Model of diesel-electric locomotive

The ALCO Century 855 was a model of 5500 hp diesel-electric locomotive built in 1964 by the American Locomotive Company for the Union Pacific. The locomotive was notable for being ALCO's most powerful diesel-electric locomotive and, at the time, the most powerful diesel locomotive ever built, being surpassed by the 6600 hp EMD DDA40X in April 1969.

The Century 855 was designed and built specifically for Union Pacific, which was in need of very high horsepower locomotives for its Overland Route through the Rocky Mountains. Despite its impressive power output, all three examples of the class were scrapped by early 1972 due to mechanical unreliability.

==History==
Powered by a pair of 16 cylinder ALCO 251C diesel engines, and rated at 5500 hp, it was ALCO's answer to the EMD DD35A and the GE U50. The C855 rode on four two-axle trucks, grouped in pairs linked by span bolsters, giving a wheel arrangement of B+B-B+B. The trucks and bolsters were similar to those under UP's earlier turbine locomotives. Only two A units and one B unit were built, all for the Union Pacific, which had also requested double-engined locomotives from EMD and GE in order to replace the turbines, which had become uneconomical to operate.

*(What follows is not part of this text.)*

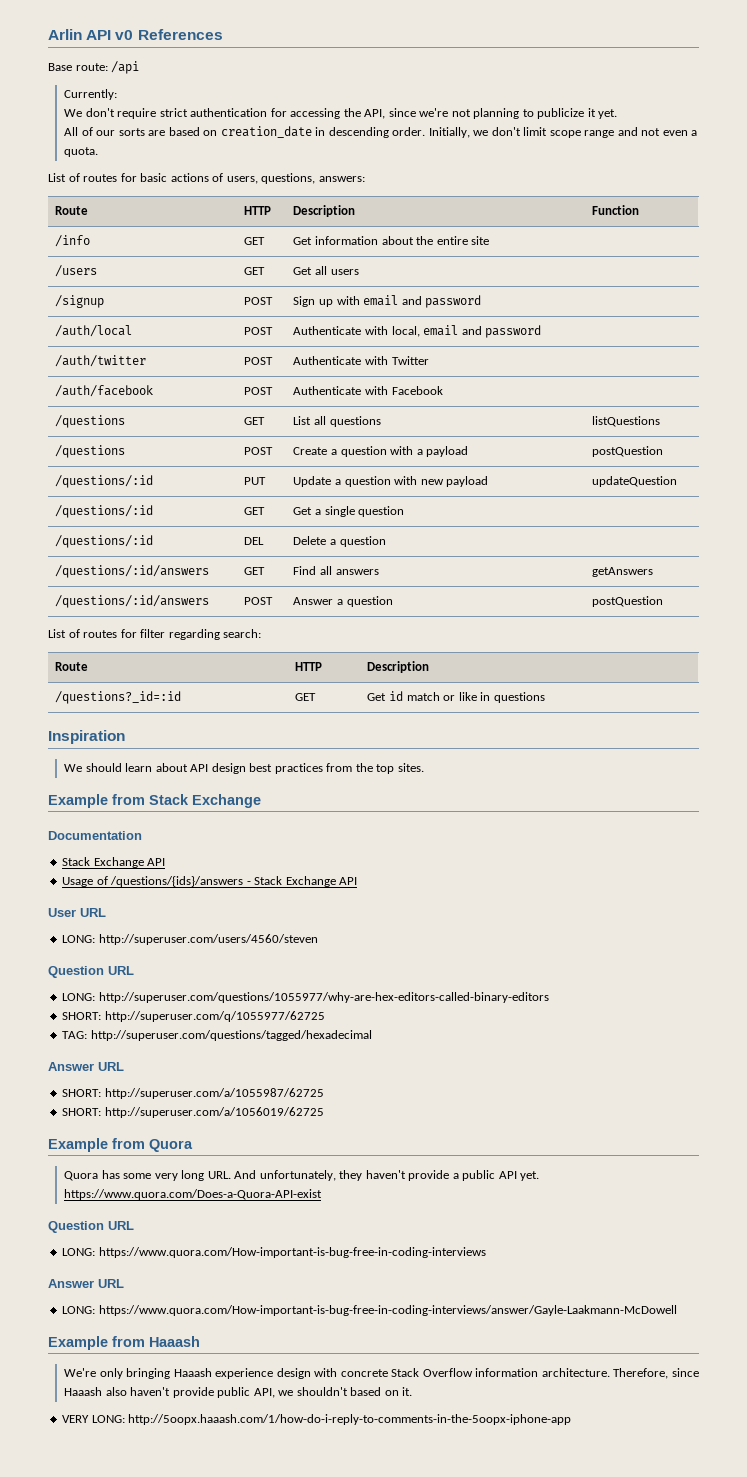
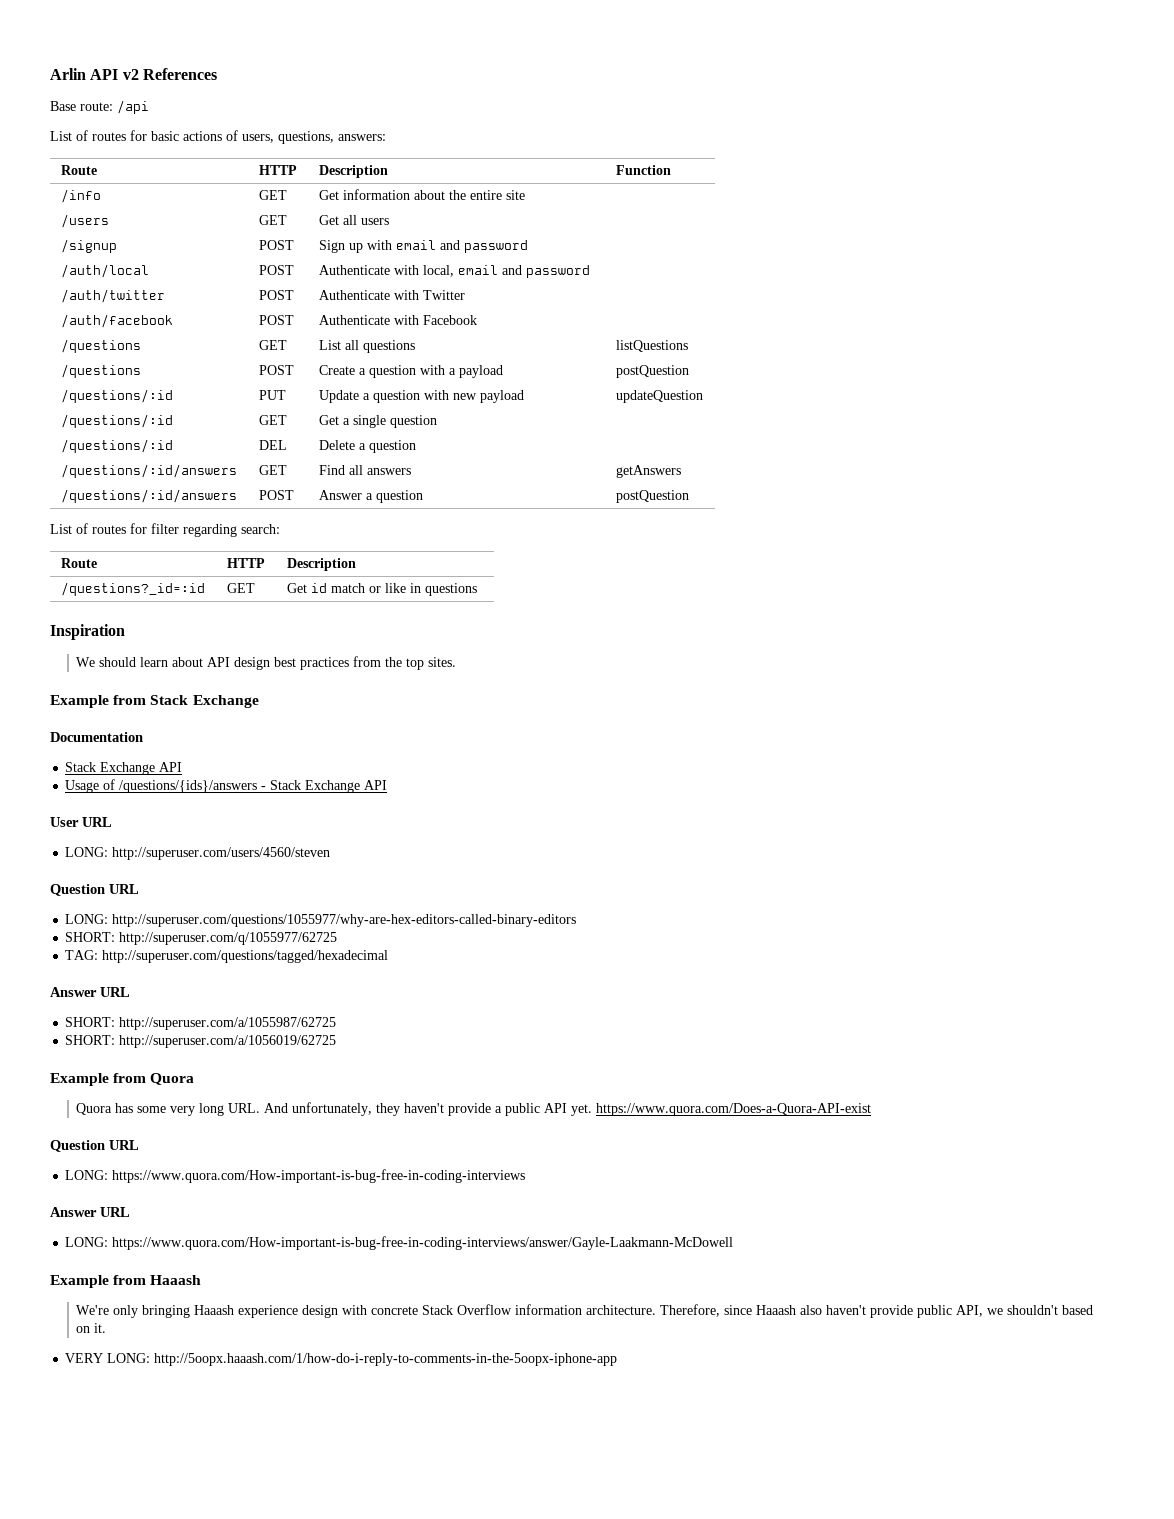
- Arlin API v0 References
+ Arlin API v2 References
- Currently:
- We don't require strict authentication for accessing the API, since we're not planning to publicize it yet.
- All of our sorts are based on creation_date in descending order. Initially, we don't limit scope range and not even a quota.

Union Pacific also wished to reduce the number of locomotives needed on a consist, to keep in line with their allowable gross weight limit. By consolidating several locomotives into one or two, this allowed them to lower the axle load on the rails, but to stay within the limits placed by the company. They spent their lives in the general freight pool at North Platte; ALCO fitted these units with aluminium wires instead of regular copper (to reduce construction costs), but overheating, electrical fires, and constant shutting down by its twin prime movers led to their early retirement and eventual scrapping by February 1972, after only being in service for less than eight years.